(Exercise material begins)

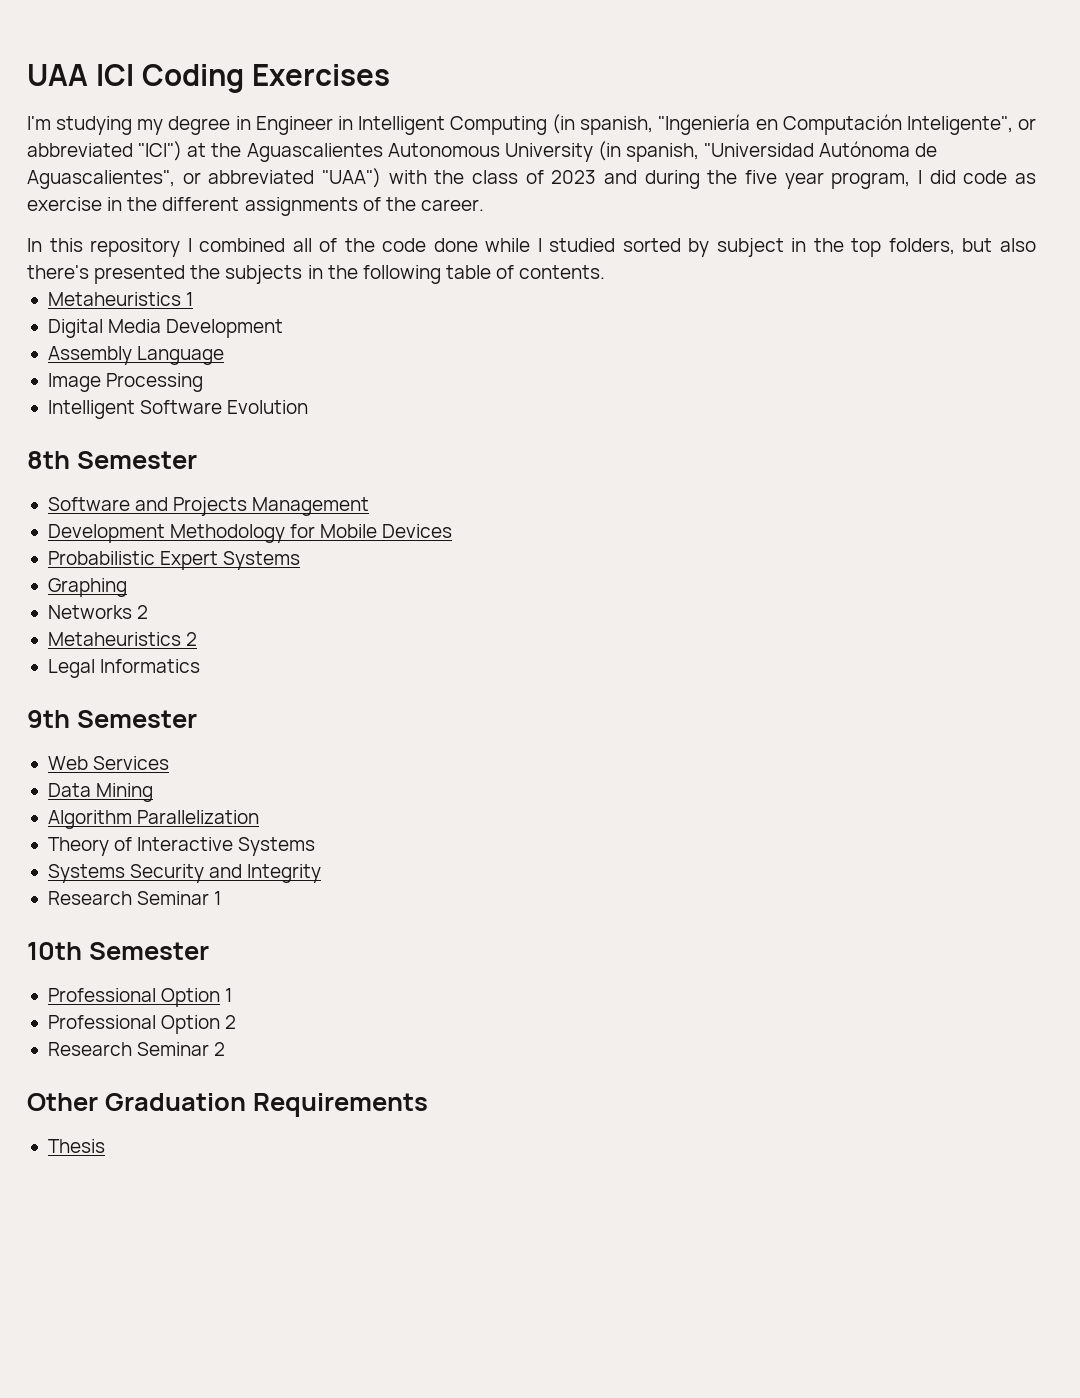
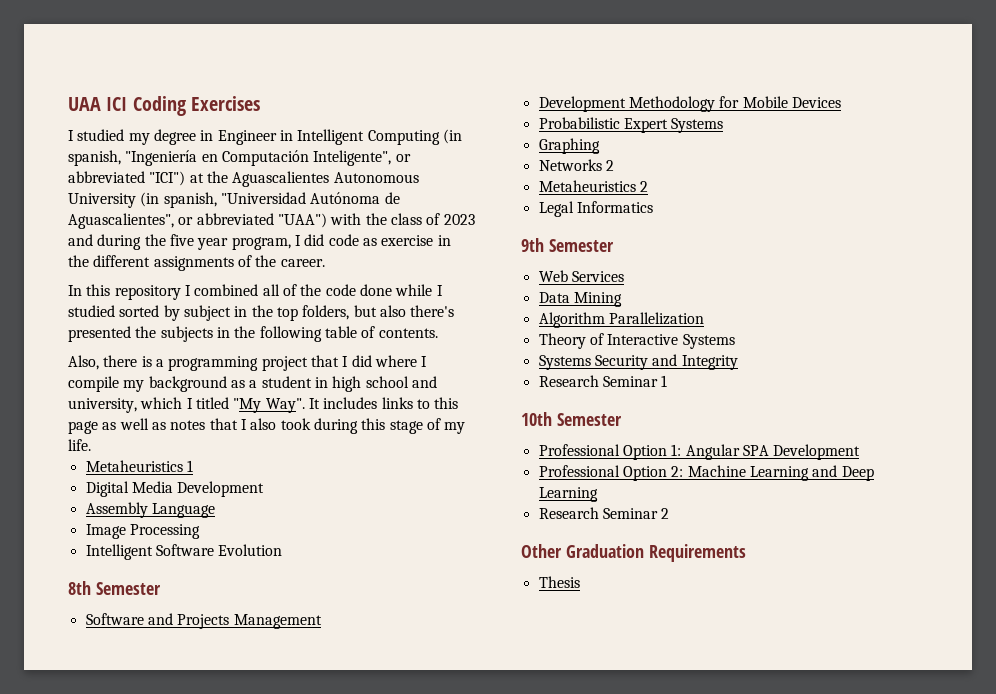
- I'm studying my degree in Engineer in Intelligent Computing (in spanish, "Ingeniería en Computación Inteligente", or abbreviated "ICI") at the Aguascalientes Autonomous University (in spanish, "Universidad Autónoma de Aguascalientes", or abbreviated "UAA") with the class of 2023 and during the five year program, I did code as exercise in the different assignments of the career.
+ I studied my degree in Engineer in Intelligent Computing (in spanish, "Ingeniería en Computación Inteligente", or abbreviated "ICI") at the Aguascalientes Autonomous University (in spanish, "Universidad Autónoma de Aguascalientes", or abbreviated "UAA") with the class of 2023 and during the five year program, I did code as exercise in the different assignments of the career.
+ Also, there is a programming project that I did where I compile my background as a student in high school and university, which I titled "My Way". It includes links to this page as well as notes that I also took during this stage of my life.
- Professional Option 1
- Professional Option 2
+ Professional Option 1: Angular SPA Development
+ Professional Option 2: Machine Learning and Deep Learning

(Exercise material ends)

* **The problem**
Pull out every line of the records above that contains the word "assignments".

* **Answer to the exercise**
- I'm studying my degree in Engineer in Intelligent Computing (in spanish, "Ingeniería en Computación Inteligente", or abbreviated "ICI") at the Aguascalientes Autonomous University (in spanish, "Universidad Autónoma de Aguascalientes", or abbreviated "UAA") with the class of 2023 and during the five year program, I did code as exercise in the different assignments of the career.
+ I studied my degree in Engineer in Intelligent Computing (in spanish, "Ingeniería en Computación Inteligente", or abbreviated "ICI") at the Aguascalientes Autonomous University (in spanish, "Universidad Autónoma de Aguascalientes", or abbreviated "UAA") with the class of 2023 and during the five year program, I did code as exercise in the different assignments of the career.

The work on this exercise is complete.